Spec gap · VQ1 + VQ2 requirement

Obstacle detection.

The AIGP tech spec explicitly lists "vertical and horizontal obstacles, boundary elements, terrain and environmental structures" as scene elements. Our current stack only sees gates. This doc lays out the three-tier plan to close that gap — detect, avoid, learn — plus the synthetic-data pipeline using race-r3f.html as a free labelled-data generator.

Current state

No obstacle handling at all

detector is nc=1 (gate only)

Target

nc=2 detector + avoidance layer

gate + obstacle classes

Data source

race-r3f.html → Playwright render

auto-labeled synthetic

Timeline

2-3 days to Tier 1 + 2

Tier 3 after sim release

The risk if we skip this: VQ2 places the drone in 3D-scanned realistic environments with industrial props, pipes, scaffolding, pillars. A detector that only sees gates will happily fly the drone into a concrete wall while chasing a gate behind it. Every gate-passage reward means nothing if the drone doesn't finish.

§ 01What the spec says

From the official technical spec (260318_Technical_Spec_0001.pdf, § 3.1):

The race takes place within a high-fidelity real-time physics simulator:
  • start gate
  • sequential race gates
  • finish gate
  • vertical and horizontal obstacles
  • boundary elements
  • terrain and environmental structures

And from Round-1 / Round-2 preview notes (your submission guide):

VQ1 — "training hall" with few gates and placed obstacles you must fly around
VQ2 — "industrial complex" with dense procedural obstacles: containers, pipes, walls, boundary nets

§ 02What we currently do (nothing)

Layer	Obstacle handling
Detector (`apex_yolo11n`)	nc=1 · sees only `gate`
Keypoint model	Gate corners only
Vision pipeline	Binary: "gate" / "not-gate". Not-gate is discarded.
Policy (PPO)	Trained on empty oval courses — never saw an obstacle
SimDrone physics	No obstacle collision geometry in the training env
Hard-neg mining	Suppresses false-positive detections on obstacles — but does nothing to avoid them.

§ 03Three-tier plan

Tier 1 — "See obstacles" 2-3 days

Extend the detector to nc=2: gate and obstacle.
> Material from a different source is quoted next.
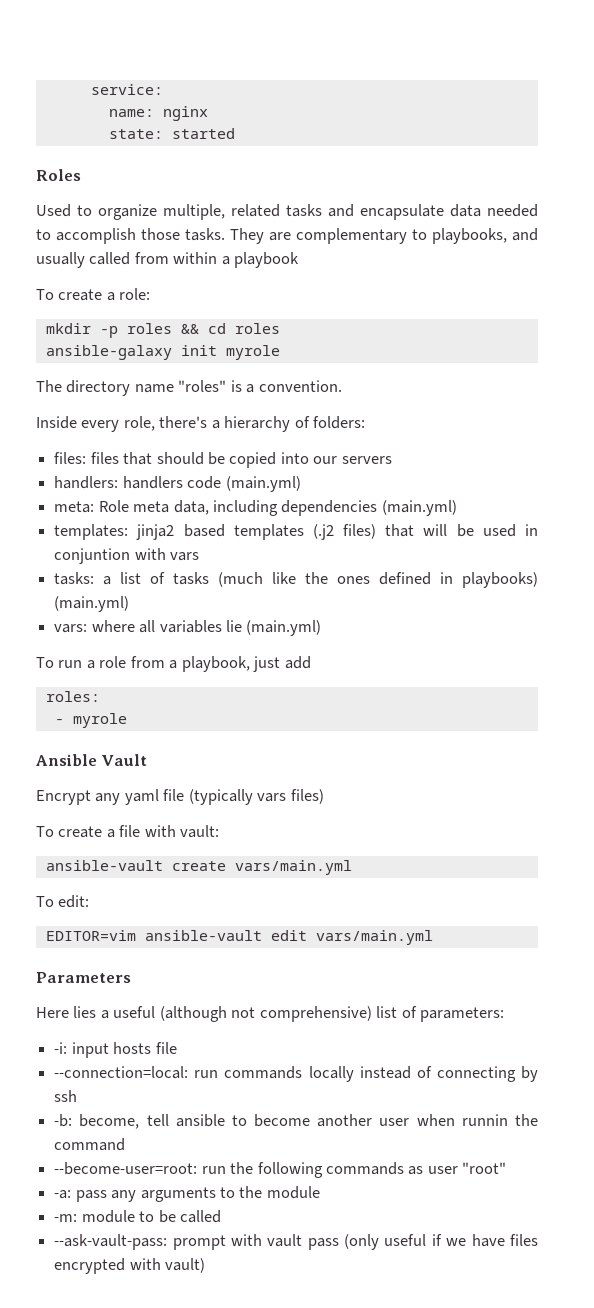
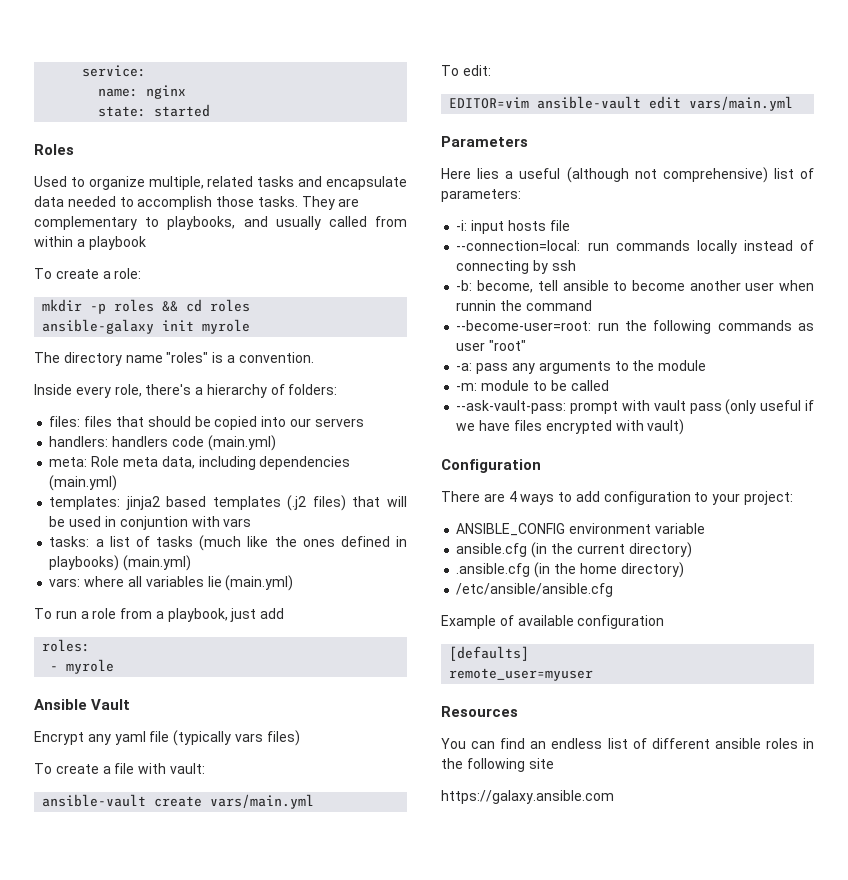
(206, 1265) none -> [441,459,541,473] [441,491,794,505] [456,523,705,536] [456,542,692,558] [456,562,684,578] [456,583,614,597] [441,615,665,629] [449,646,530,661] [449,668,594,681] [441,706,518,717] [441,738,814,749] [441,758,554,772] [441,790,614,804] // Configuration // There are 4 ways to add configuration to your project: // ANSIBLE_CONFIG environment variable // ansible.cfg (in the current directory) // .ansible.cfg (in the home directory) // /etc/ansible/ansible.cfg // Example of available configuration // [defaults] // remote_user=myuser // Resources // You can find an endless list of different ansible roles in the following site // https://galaxy.ansible.com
Generate synthetic labelled data from race-r3f.html (see § 04 below)
Retrain YOLO11n on dataset_gates_obstacles/, 200 epochs
Validate: mAP50 > 0.85 on both classes, < 3% cross-class confusion
Ship to submission pipeline: replace models/apex_yolo11n.pt

Tier 2 — "Avoid on sight" 1-2 days after Tier 1

Add a proximity-guard layer in the control pipeline that runs before the policy:

If any obstacle bbox covers > 30% of the frame → emergency pitch-up
If obstacle bbox center is inside the drone-heading cone within est. 5 m → roll away
Simple rule-based MPC-lite. Adds maybe 5 ms to the 50 ms pipeline budget.
Decouples safety from the policy — even a degraded policy won't crash into visible obstacles.

Tier 3 — "Learn to fly through" 4-6 hr training

Retrain PPO with obstacles in the training env:

Procedural obstacles placed in ApexDroneEnv training courses
Collision geometry in SimDrone (AABB check per step)
New reward terms: −10 × hit_obstacle, +0.1 × clearance_meters
Obstacle bbox added to the 28D observation (grows to ~32D)
Expect convergence in 2-3 million additional PPO steps.

For VQ1: Tier 1 + 2 alone should suffice — VQ1 scores completion, not speed (per training plan). Defensive flying is fine.
For VQ2: Tier 3 matters — you need the policy to weave through obstacles at race pace, not just avoid them defensively.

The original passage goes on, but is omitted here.